The United Kingdom participated in the Eurovision Song Contest 2002 with the song "Come Back" written by Martyn Baylay. The song was performed by Jessica Garlick. The British entry for the 2002 contest in Tallinn, Estonia, was selected via the national final A Song for Europe 2002, organised by the British broadcaster BBC. Eight acts competed in the national final which consisted of a semi-final and a final, during which the winner was selected entirely through a public televote.

In the final of the Eurovision Song Contest, the United Kingdom performed in position 2 and placed 3rd out of the 24 participating countries with 111 points.

Background

Prior to the 2002 contest, the United Kingdom has participated in the Eurovision Song Contest forty-four times. Thus far, the United Kingdom has won the contest five times: in 1967 with the song "Puppet on a String" performed by Sandie Shaw, in 1969 with the song "Boom Bang-a-Bang" performed by Lulu, in 1976 with the song "Save Your Kisses for Me" performed by Brotherhood of Man, in 1981 with the song "Making Your Mind Up" performed by Bucks Fizz and in 1997 with the song "Love Shine a Light" performed by Katrina and the Waves. To this point, the nation is noted for having finished as the runner-up in a record fifteen contests. Up to and including 1998, the UK had only twice finished outside the top 10, in 1978 and 1987. Since 1999, the year in which the rule was abandoned that songs must be performed in one of the official languages of the country participating, the UK has had less success, having yet to finish within the top ten. For the 2001 contest, the United Kingdom finished in fifteenth place out of twenty-three competing entries with the song "No Dream Impossible" performed by Lindsay Dracass.

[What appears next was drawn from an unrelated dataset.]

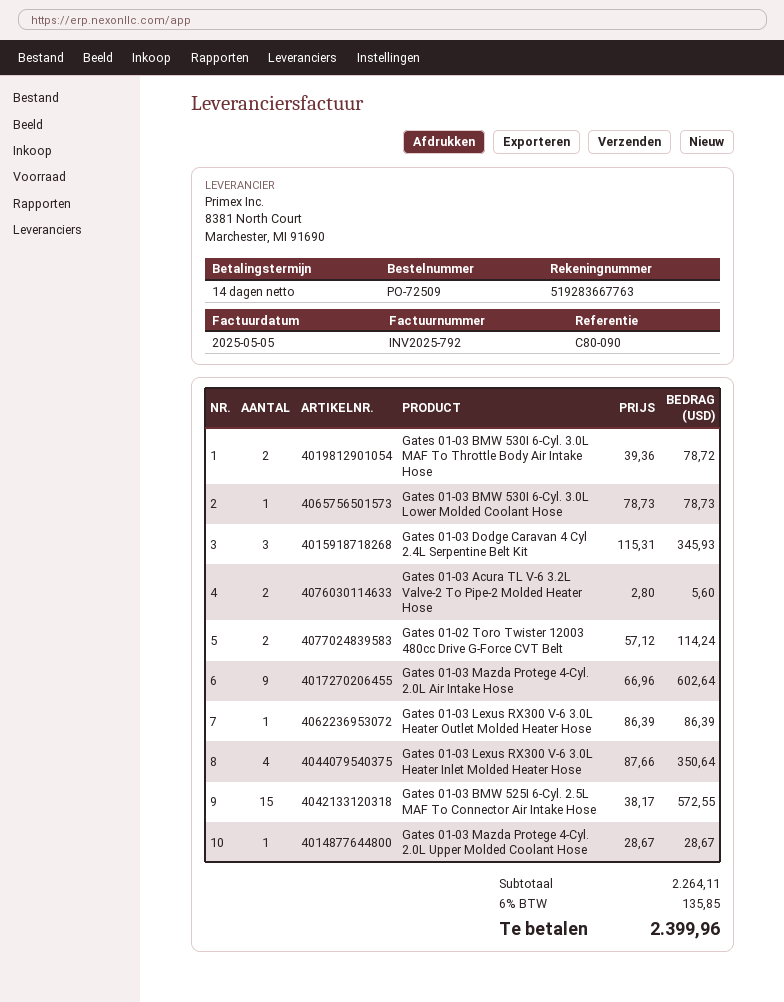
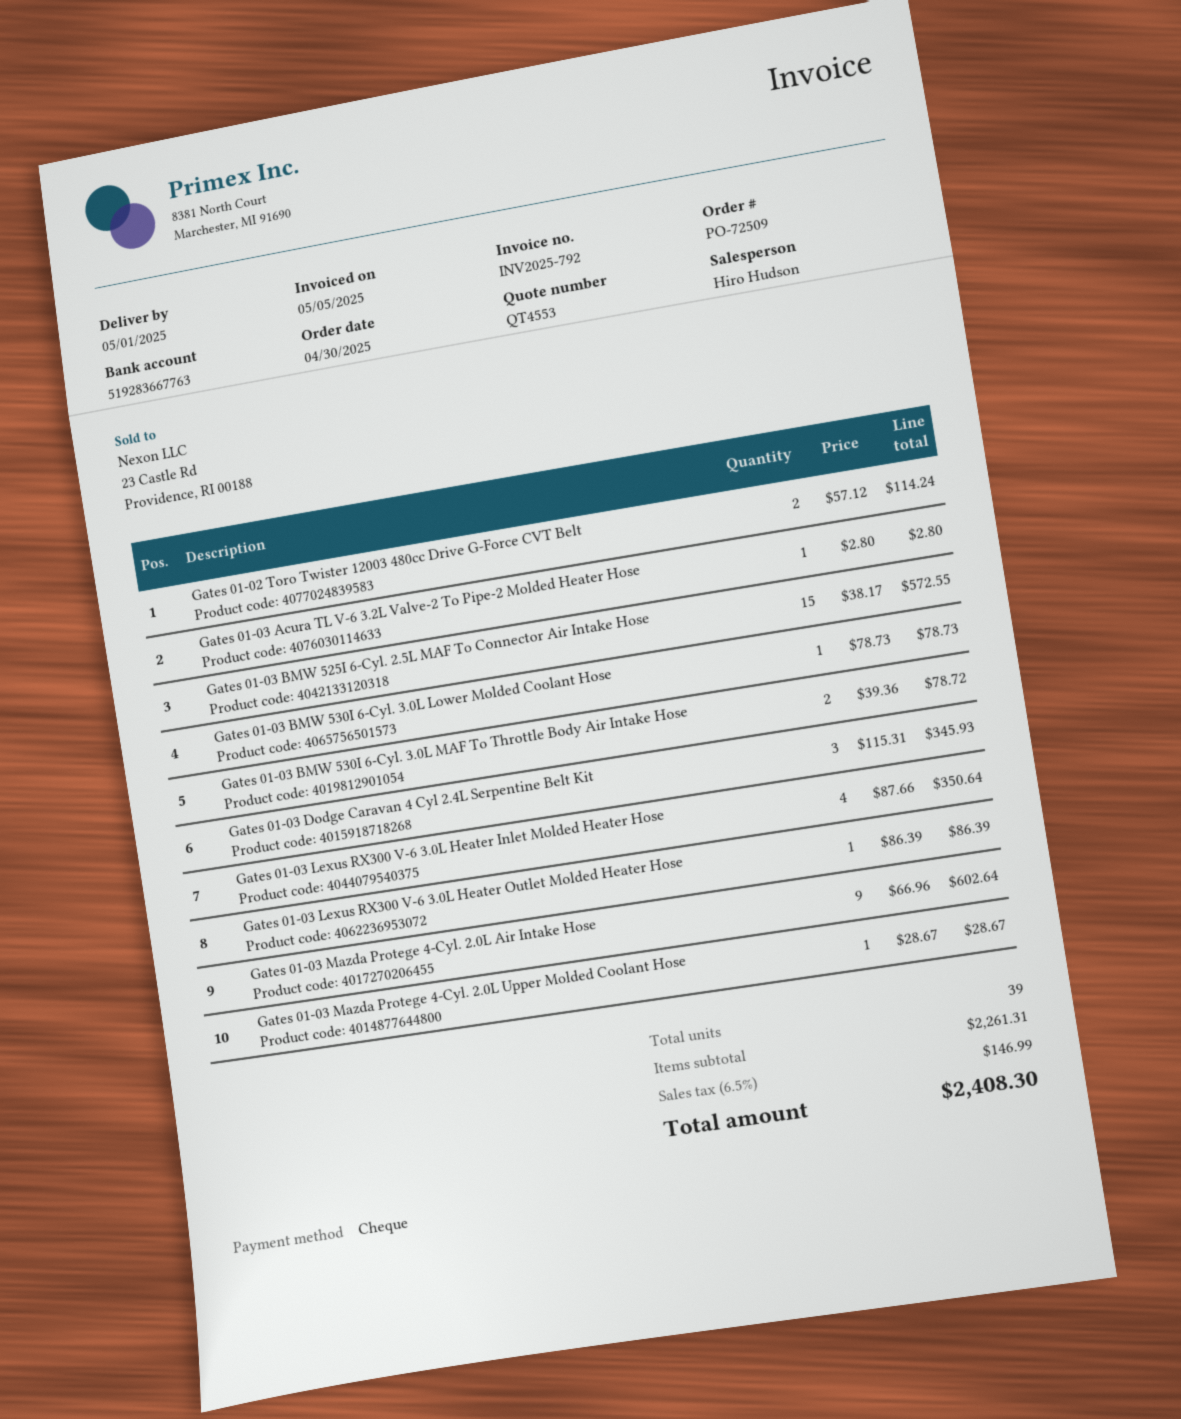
Gates 01-03 Acura TL V-6 3.2L Valve-2 To Pipe-2 Molded Heater Hose: 2 x 2.80 = 5.60 -> 1 x 2.80 = 2.80
subtotal: 2264.11 -> 2261.31
tax: 6% = 135.85 -> 6.5% = 146.99
total: 2399.96 -> 2408.30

The British national broadcaster, BBC, broadcasts the event within the United Kingdom and organises the selection process for the nation's entry. BBC announced that the United Kingdom would participate in the Eurovision Song Contest 2002 on 13 August 2001. BBC has traditionally organised a national final featuring a competition among several artists and songs to choose the British entry for Eurovision. For their 2002 entry, the broadcaster announced that a national final involving a public vote would be held to select United Kingdom's entry.

Before Eurovision

A Song for Europe 2002 

A Song for Europe 2002 was the national final developed by the BBC in order to select the British entry for the Eurovision Song Contest 2002. Eight acts competed in the competition which consisted of a semi-final between 28 January and 1 February 2002, and a televised final on 3 March 2002. The semi-final was broadcast on BBC Radio 2, while the final was broadcast on BBC One.

Competing entries 
On 13 August 2001, BBC and the British Academy of Songwriters, Composers and Authors (BASCA) announced an open submission for interested artists to submit their songs. A fee was also imposed on songs being submitted to the national final, with £47 for BASCA members and £70.50 for non-BASCA members. The submission period lasted until 19 October 2001. The 550 received submissions were reviewed by a professional panel consisting of representatives of the BASCA that ultimately selected eight semi-finalists to compete in the national final.

Semi-final
The eight competing acts were premiered during The Ken Bruce Show and Wake Up to Wogan on BBC Radio 2 on 28 January 2002, and the public was able to vote for their favourite song through televoting and online voting until 31 January 2002. The top four songs that proceeded to the final were announced on 1 February 2002. "Never in a Million Years" performed by Zee was initially selected to proceed to the final, however the song was disqualified, as the song had been previously released in Hungary in 2001, and replaced with "I Give In", which had originally placed fifth.

Final
Four acts competed in the televised final on 3 March 2002 held at the BBC Elstree Studios in Borehamwood, Hertfordshire and hosted by Claire Sweeney and Christopher Price. A public televote selected the winner, "Come Back" performed by Jessica Garlick. The public vote in the final registered 107,298 votes.

At Eurovision
As a member of the "Big Four", the United Kingdom automatically qualified to compete in the Eurovision Song Contest 2002 on 25 May 2002. During the running order draw on 9 November 2001, the United Kingdom was designated to perform in position 2, following the entry from Cyprus and before the entry from Austria. The United Kingdom came third in the final, scoring 111 points.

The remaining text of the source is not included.